Mousa

mousaMousa
Songs of the Universe
self-released

Click to hear: “Lost Sailor

Mousa is multi-instrumentalist Vince “Aleric” Nez, a musician of uncommon versatility who’s played with groups as diverse as the Vaudevillian project Over a Cardboard Sea and mountain-music men Matt Meyer and the Gumption Junction. Songs of the Universe employs a kitchen sink-full of sounds and styles across nine tracks that combine to provide nearly an hour of extraordinary music. The themes are established early: heartbreak, hangovers, loneliness and longing. And it’s clear from the very first song that Nez is as gifted with a pen as he is with other instruments.

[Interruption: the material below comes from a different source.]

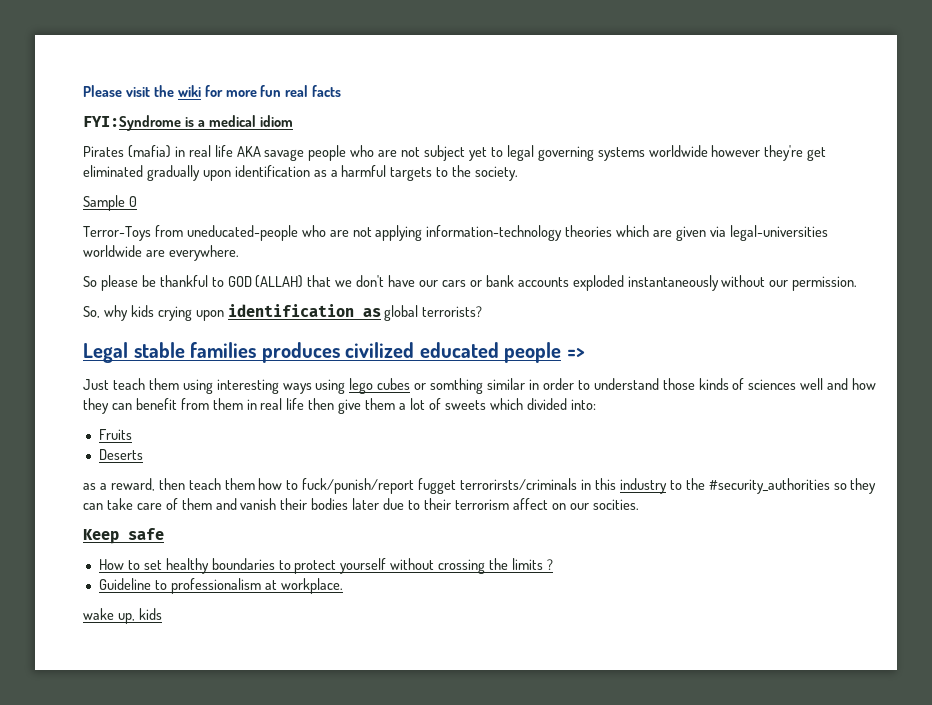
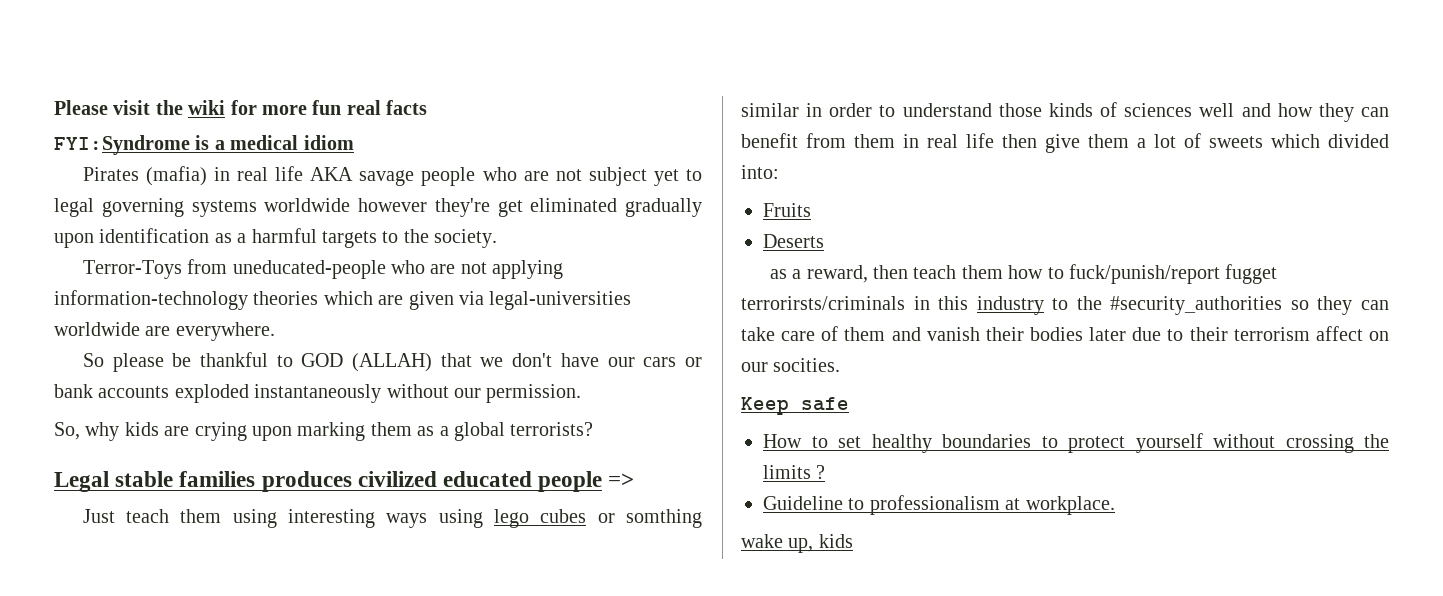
- Sample 0
- So, why kids crying upon identification as global terrorists?
+ So, why kids are crying upon marking them as a global terrorists?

Far too many lyricists these days think they can get away with clichés or incomprehensible crap masquerading as poetry. The imagery, detail and wordplay in Nez’s work are wonderful. “And yesterday’s liquor still swam in my brain, and dogpaddled its way down my veins,” he softly sings on the opener, “Tha Couch,” while ukulele, acoustic guitar, fiddle, hand claps, and the sounds of a murder of crows mingle to make the musical bed.

“I plotted your destruction. I toasted to your fall. I wrote you a dirty epitaph, as I waited for your call,” Nez sings on the next cut, “Yer a Losin Battle,” affecting a lounge-country croon while a cheap keyboard blips in the background. The cadence of Nez’s phrasing on long, elegiac tracks like “Birdy Song” and “Patterson Pond” is strikingly original and achingly lovely, especially on the latter, a remembrance of nights with old friends at a forbidden swimming hole.

“Lost Sailor” could be mistaken for a Leonard Cohen song (it’s that good), with lines like, “You could sidestep her razors and kiss her gentle lips / You could touch her buttons as you hold her wrists.” Or take this line, from “S.B.C.,” which stands for “slow burnin’ crush” (and perhaps someone’s name): “He sure hopes this trend becomes the norm / finding strands of your hair on his clothes.”

Nez leavens the heaviness with a couple jokier songs, including “Belle of the Western Head,” about an encounter with a mermaid. Songs ends with “Aftermath,” a long, quiet reflection on a lost love: “outside the Crowbar, you lyin’ on the cement / I took pictures with your phone that I never saw again.”

Songs is available on Bandcamp, but lucky are those who manage to get a physical copy of the CD, which includes a booklet full of fun photos and all the lyrics. A show scheduled at Slainte on April 25 might be your last, best chance to pick up one of the most remarkable albums made in Maine last year.